I can describe only what seemed to occur. The vessel was shaken by some titanic force, and I watched from my seat as it began to drift from the time stream. My father's automaton attempted in vain to correct the drift, but the contraption began to splinter. I have tried to find some more adequate word for what happened and none has come to me. There was one final instant, the smallest fraction of a second, before I was no longer simply me. As a wine glass might shatter when dropped upon a marble floor, so that moment shattered, and all things contained there within the portal shattered, too, and it seemed to me as though an incomprehensible gulf of being was laid open before me.

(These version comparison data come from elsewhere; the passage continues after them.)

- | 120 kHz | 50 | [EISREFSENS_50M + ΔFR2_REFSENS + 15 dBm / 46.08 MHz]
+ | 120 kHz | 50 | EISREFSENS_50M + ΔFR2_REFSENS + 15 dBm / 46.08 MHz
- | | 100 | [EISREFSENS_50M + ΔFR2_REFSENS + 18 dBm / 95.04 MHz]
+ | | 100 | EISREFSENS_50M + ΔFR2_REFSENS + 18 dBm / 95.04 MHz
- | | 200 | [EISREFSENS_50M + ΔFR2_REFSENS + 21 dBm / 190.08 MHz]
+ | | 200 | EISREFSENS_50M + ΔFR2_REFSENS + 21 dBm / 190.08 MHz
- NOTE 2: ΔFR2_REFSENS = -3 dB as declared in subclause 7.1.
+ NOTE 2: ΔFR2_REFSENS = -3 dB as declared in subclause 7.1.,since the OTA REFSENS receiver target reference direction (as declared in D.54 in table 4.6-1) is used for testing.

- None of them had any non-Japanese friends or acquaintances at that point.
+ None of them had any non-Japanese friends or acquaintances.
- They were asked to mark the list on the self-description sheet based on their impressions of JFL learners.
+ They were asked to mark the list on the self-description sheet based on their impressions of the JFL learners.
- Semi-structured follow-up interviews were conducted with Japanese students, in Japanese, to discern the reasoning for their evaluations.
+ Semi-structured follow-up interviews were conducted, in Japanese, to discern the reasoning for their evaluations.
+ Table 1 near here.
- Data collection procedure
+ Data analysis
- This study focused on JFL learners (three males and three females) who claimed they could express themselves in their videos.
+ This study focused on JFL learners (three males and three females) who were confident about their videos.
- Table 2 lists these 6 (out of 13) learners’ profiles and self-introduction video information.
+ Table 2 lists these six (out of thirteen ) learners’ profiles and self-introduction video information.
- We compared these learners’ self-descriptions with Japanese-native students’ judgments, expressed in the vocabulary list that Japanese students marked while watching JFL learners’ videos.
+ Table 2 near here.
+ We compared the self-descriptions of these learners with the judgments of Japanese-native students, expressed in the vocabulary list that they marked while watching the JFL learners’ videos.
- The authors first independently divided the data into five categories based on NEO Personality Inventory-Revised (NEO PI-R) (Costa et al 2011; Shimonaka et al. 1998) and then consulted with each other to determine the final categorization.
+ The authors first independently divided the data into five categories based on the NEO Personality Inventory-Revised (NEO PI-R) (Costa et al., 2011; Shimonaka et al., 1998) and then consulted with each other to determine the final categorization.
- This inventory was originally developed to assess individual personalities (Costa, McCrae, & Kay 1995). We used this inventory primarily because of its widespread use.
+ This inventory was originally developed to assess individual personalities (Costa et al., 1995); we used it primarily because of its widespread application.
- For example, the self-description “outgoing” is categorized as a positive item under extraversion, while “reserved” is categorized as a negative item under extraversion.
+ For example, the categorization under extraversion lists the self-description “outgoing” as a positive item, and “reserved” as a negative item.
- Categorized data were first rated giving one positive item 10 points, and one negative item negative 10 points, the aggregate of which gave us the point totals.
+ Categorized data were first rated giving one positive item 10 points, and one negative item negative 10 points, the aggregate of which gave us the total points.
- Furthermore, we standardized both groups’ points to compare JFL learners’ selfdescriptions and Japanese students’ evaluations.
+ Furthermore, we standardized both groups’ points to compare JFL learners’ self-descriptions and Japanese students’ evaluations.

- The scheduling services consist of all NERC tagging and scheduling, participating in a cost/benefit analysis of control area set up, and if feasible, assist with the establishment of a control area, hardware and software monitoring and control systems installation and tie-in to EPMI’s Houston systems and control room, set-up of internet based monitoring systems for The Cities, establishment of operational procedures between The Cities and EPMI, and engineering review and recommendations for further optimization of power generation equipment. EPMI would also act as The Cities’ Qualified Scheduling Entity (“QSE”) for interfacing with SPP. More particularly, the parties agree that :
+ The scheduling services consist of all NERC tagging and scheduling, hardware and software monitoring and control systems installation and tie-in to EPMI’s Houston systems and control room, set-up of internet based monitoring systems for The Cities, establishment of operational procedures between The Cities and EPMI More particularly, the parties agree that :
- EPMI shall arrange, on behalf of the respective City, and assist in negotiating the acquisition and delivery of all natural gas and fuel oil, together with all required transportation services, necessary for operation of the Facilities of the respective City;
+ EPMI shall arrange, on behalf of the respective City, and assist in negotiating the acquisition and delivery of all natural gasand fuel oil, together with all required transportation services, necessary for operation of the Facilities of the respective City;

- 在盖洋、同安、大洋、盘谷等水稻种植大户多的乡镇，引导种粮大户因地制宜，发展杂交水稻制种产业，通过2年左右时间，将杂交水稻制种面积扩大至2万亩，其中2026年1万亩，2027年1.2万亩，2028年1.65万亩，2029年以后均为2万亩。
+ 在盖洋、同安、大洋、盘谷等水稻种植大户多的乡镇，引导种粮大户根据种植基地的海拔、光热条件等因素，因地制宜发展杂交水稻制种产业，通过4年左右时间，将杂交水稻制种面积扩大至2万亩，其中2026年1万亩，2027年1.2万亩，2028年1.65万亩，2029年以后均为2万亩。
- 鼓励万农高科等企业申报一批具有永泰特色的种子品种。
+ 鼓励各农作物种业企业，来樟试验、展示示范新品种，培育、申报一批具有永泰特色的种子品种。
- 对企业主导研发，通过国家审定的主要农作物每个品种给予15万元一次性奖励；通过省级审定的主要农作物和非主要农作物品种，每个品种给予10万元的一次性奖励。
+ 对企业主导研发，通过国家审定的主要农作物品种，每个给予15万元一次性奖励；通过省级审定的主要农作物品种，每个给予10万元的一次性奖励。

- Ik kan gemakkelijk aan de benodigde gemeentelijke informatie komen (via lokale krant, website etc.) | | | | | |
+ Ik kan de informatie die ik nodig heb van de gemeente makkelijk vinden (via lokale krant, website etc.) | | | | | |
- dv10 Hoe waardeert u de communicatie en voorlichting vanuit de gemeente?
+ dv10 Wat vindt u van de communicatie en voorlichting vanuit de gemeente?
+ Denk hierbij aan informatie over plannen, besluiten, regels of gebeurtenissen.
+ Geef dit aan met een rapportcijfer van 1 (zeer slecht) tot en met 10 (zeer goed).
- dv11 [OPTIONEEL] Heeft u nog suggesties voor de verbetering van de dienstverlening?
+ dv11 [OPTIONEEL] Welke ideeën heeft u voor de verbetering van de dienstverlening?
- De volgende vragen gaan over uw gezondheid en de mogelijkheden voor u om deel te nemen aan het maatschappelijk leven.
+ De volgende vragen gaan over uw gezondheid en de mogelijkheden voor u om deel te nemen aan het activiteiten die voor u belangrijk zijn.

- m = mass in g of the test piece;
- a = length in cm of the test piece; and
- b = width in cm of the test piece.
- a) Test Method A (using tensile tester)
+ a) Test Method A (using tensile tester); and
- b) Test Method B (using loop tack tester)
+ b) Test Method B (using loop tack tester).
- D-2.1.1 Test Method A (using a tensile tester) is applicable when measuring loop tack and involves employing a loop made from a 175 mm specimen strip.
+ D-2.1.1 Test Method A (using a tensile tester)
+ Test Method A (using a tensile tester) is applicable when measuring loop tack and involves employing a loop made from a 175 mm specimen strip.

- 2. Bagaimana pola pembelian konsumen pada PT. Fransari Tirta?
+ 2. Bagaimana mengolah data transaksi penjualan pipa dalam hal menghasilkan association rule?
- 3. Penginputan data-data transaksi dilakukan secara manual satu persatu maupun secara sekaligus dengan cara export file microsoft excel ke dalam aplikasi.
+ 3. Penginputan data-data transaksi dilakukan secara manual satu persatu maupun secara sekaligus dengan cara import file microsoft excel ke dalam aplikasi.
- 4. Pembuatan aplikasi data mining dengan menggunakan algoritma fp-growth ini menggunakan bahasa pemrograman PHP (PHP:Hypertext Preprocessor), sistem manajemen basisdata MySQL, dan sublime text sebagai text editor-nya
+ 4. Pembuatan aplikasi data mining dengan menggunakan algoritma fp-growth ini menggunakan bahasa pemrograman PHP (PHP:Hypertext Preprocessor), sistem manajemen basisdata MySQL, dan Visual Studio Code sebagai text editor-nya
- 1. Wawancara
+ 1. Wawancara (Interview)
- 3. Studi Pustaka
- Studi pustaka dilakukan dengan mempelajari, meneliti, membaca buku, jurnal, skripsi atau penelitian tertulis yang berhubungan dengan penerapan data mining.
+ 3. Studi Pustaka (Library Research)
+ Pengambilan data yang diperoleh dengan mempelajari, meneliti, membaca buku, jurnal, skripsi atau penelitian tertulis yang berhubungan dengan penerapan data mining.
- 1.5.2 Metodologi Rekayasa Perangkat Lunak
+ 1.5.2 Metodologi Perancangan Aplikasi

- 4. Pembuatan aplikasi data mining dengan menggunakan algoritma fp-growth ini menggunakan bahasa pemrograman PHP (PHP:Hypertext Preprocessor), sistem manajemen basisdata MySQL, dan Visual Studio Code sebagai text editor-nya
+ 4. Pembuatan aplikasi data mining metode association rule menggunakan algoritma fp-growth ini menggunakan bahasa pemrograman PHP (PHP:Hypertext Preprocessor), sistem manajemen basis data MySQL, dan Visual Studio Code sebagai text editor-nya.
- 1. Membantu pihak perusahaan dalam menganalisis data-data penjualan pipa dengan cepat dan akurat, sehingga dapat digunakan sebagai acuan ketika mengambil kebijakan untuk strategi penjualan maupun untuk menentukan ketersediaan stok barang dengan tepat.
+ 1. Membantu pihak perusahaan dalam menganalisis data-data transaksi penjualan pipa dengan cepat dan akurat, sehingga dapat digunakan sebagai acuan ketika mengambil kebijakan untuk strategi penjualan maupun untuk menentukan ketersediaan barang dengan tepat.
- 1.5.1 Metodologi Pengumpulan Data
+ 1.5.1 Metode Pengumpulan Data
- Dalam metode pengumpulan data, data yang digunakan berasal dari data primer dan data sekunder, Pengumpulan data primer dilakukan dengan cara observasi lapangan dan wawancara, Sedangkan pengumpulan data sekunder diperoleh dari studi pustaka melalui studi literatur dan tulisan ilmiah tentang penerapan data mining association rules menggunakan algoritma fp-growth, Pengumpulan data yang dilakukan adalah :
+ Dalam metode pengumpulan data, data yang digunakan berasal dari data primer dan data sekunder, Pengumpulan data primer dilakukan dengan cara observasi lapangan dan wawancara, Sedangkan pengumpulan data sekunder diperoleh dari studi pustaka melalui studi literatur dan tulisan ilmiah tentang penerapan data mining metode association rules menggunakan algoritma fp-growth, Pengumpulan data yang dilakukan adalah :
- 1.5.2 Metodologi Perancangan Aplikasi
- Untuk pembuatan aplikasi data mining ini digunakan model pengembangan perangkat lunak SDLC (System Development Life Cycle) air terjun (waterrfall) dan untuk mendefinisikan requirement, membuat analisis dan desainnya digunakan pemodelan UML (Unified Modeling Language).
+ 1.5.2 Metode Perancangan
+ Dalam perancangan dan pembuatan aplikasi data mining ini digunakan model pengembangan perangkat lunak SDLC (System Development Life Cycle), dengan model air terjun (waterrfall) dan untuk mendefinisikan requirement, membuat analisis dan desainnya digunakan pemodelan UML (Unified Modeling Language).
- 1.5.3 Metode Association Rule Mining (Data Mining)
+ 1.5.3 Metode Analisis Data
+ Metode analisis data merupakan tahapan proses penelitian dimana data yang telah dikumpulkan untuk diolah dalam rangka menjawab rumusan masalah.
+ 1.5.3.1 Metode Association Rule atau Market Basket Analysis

Only, I did, however briefly, conceive of it. I held a trillion years within my mind's eye. Within a trillion divided minds that were yet all somehow mine, as all possibility became suddenly, violently realised. And I fell.
Father would have the words and equations to tell the facts of this, perhaps. I find that I do not, no matter how hard I once strove to be a student worthy of his lessons. I know what I have said, and I would think it madness...my father's legacy...if I did not now sit here, writing these things down in this room in this city surrounded by the sea. I fell. We fell. All the Nareths, for in that instant we were a multitude.
In twenty days, I have walked a hundred worlds. I have spiraled round and round, coming at last to this place and this time. I have glimpsed those other splinters of myself, some hardly recognizable, some so fused with the contraption that they are themselves hardly more than automata. And, here, I find that I have begun to accept that this is my life now. Here in this city named Babbage, where I have been welcomed. For that I should be grateful. I have despaired of ever finding the piloting automaton, whose electrical mind might have retained our home coordinates. I have hidden what remained of the vessel in the sea where I pray it will never be discovered, and now I will live this life as best I may. But it is not so simple, not matter how much I might wish it to be. My mind learned some infernal trick during the accident, and if I allow it to wander, even in the most innocent day-dream, I find that I am once again moving through time and inconceivable extradimensional voids, slipping between countless existences. I no longer need my father's machine to travel.
That is enough for now. I can smell the salt water, and I desire to see the full moon shining over this new ocean, which is only new to me.